The authors divide the dates they examine into two periods, 1980 to 2003 and from 2004 to 2009 when the number of suicide terrorist bombings jumped exponentially. From 1980 to 2003 there were 345 suicide terrorist bombings, of which roughly 15% of those were aimed at American. From 2004 to 2009 the number of suicide terrorist bombings jumped to 1,833. of these attacked 98.5% of them can be attributed to foreign military occupation and the deployment of American military forces account for 92%. The authors hope that their analyses will encourage the international community, and particularly the United States, to consider fundamental changes to how they are currently fighting terrorism using foreign military occupation.

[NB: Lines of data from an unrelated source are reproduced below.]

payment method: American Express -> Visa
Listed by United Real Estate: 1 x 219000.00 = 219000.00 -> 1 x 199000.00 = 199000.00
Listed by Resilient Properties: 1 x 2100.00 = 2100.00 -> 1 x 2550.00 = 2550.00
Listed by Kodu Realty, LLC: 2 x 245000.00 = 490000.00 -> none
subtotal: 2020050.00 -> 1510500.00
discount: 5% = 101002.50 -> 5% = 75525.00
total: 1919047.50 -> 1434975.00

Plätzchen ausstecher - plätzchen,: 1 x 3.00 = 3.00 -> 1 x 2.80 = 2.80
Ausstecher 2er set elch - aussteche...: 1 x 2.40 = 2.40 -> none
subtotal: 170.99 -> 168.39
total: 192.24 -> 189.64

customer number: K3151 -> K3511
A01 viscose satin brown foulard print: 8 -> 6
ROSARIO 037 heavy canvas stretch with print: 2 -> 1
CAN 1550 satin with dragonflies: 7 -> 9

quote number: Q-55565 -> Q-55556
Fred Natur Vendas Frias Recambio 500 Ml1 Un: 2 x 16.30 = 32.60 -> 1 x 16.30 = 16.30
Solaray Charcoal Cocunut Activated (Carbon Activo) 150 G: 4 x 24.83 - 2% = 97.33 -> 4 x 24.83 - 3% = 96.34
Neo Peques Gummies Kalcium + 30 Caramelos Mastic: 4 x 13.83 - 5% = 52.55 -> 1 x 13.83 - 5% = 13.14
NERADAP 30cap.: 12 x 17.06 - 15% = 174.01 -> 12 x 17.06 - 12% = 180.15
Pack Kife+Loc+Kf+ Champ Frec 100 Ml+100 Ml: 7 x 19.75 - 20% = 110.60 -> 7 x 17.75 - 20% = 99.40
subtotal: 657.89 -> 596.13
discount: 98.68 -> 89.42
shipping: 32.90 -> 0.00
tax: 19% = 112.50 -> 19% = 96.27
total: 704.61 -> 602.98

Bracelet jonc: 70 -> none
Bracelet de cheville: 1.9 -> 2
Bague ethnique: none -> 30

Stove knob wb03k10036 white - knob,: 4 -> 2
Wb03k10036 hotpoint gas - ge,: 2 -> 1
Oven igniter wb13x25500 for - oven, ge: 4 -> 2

The knowledge base can be found at cpost.uchicago.edu and contains data on "suicide attacks and attackers, martyr videos, terrorist group profiles, and multidisciplinary analyses confronting core international security challenges."

I enjoyed reading this book because the authors did a good job in my opinion of backing up everything they say using data. Some will obviously argue with their conclusions, but I am at the point where new suggestions or directions are needed for dealing with fight against terrorism and I don't think it is productive to turn our backs on any new additions to this field because they are so opposite to the means and methods currently being used to fight terrorism.
Profile Image for Ifreet_Mohamed.
23 reviews5 followers
March 26, 2011
It's the occupation assholes!! How many times do we need to tell you why people strap bombs to their chest and walk into market places? Do you think they give a shit about your "freedom" and "values"? Damn! Robert Pape just provided the incontrovertible evidence in this book that "suidcide terrorism" is linked to occupation and oppression. Thanks professor, now get our F*%#ed up leaders and pundits to actually listen.

We need to get rid of some of our 1,000 bases across the world.